The leading cryptocurrency, Bitcoin (BTC), has experienced a significant downturn, dropping to an eight-month low of $80,000. This week could be one of the worst-performing weeks since November 2022.
Market analysts point to October 10 as the start of this downward trend, marked by a sudden liquidation event that wiped out nearly $21 billion in minutes, sparking flash crashes and instilling fear in the industry.
Potential Risk for Digital Asset Treasuries
Ran Neuner, founder of Crypto Banter, suggests that Digital Asset Treasuries (DATs) like Strategy (MSTR) have been driving the market cycle by aiming to enter major indices. However, MSCI’s upcoming evaluation on January 15, 2026, could classify these firms as funds, potentially leading to their removal from indices and causing a sell-off.

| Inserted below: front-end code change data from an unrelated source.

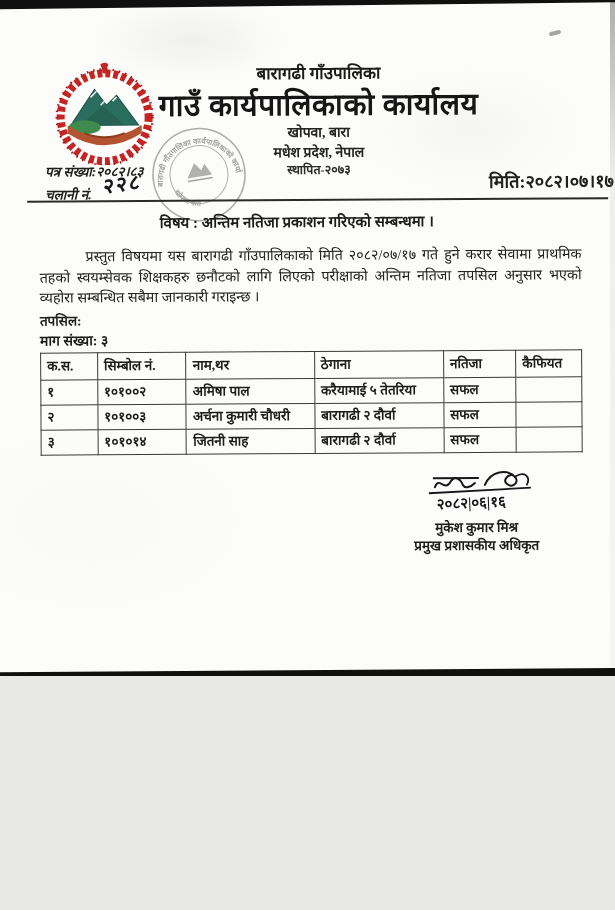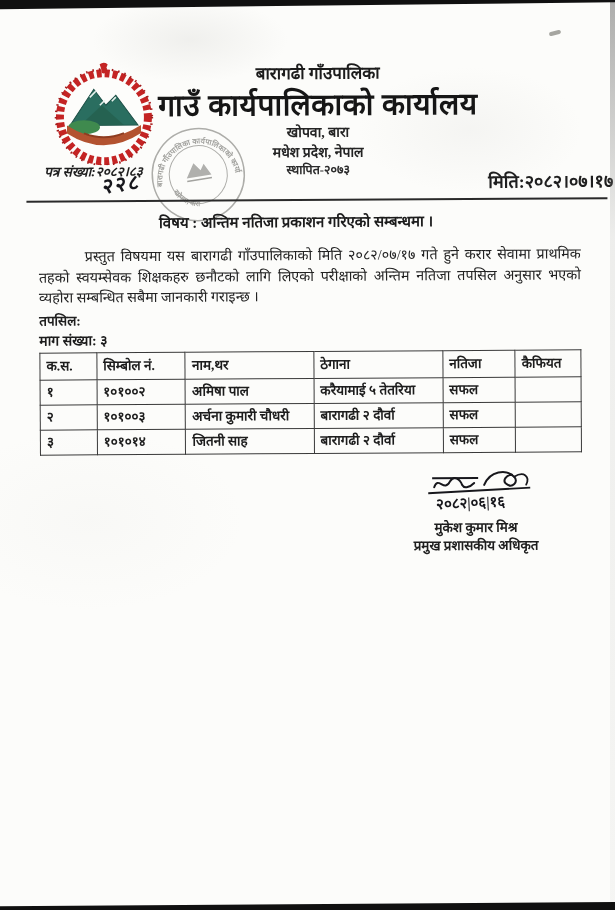"बारागढी गाँउपालिका" .scan { height: 910px -> 676px }
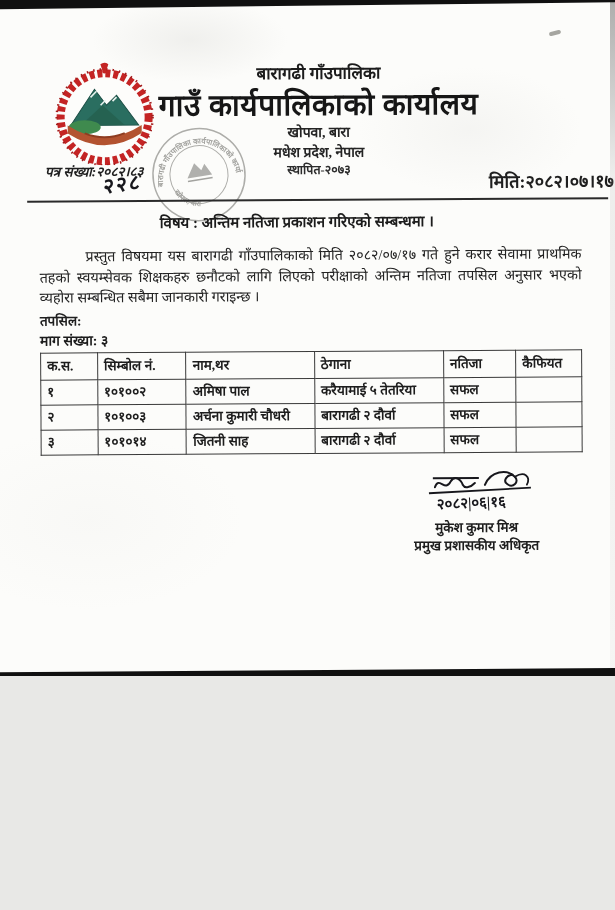"चलानी नं." div { html: none -> <div>चलानी नं.</div> }
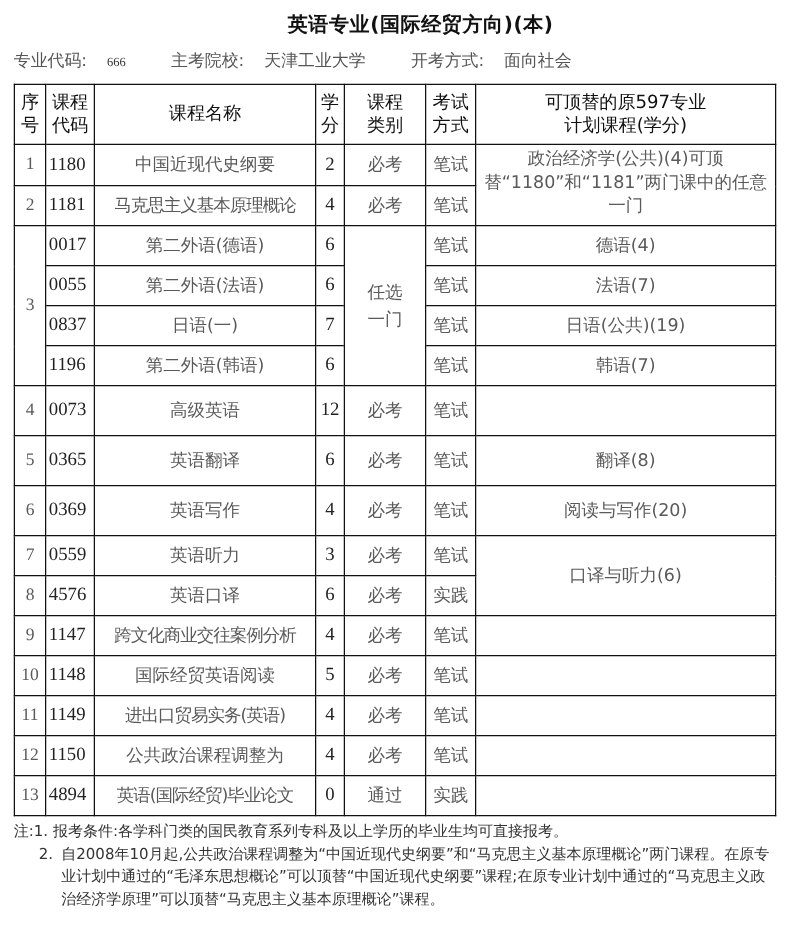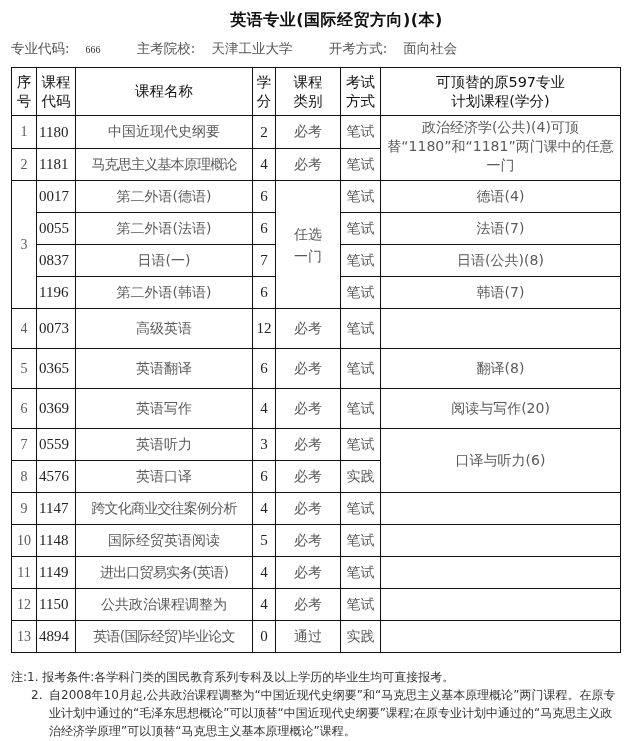"日语(公共)(8)" td { text: 8 -> 19 }
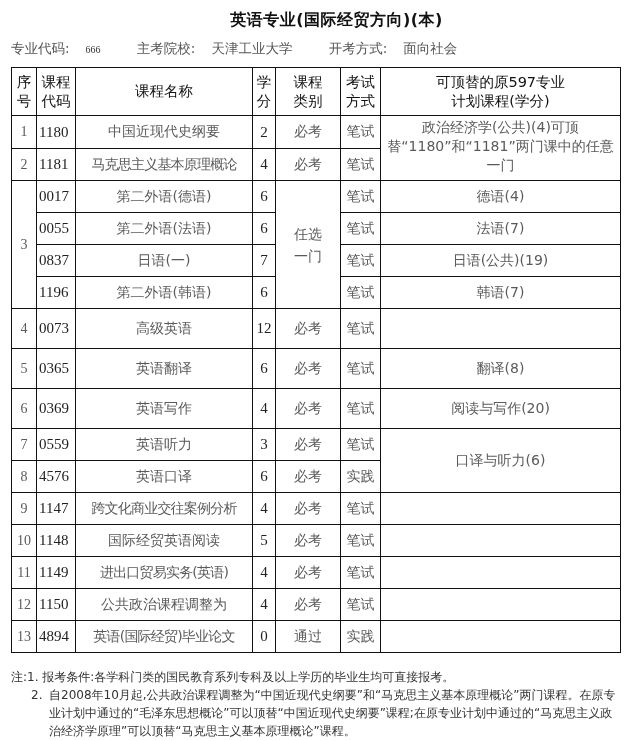"注:1. 报考条件:各学科门类的国民教育系列专科及以上学历的毕业生均可直接报考。" .notes { margin-top: 12px -> none }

Impact of Future Ruling on Crypto Market
Investors have reacted to the potential risks posed by the upcoming ruling, with expectations of further market decline until December. A negative outcome could trigger a significant sell-off, while a positive ruling could signal a resurgence in the crypto market.
Bitcoin has slightly recovered to $84,880 but remains 32% below its all-time high of $126,000. The market is cautiously watching for the outcome of MSCI’s evaluation and its impact on the future of cryptocurrencies.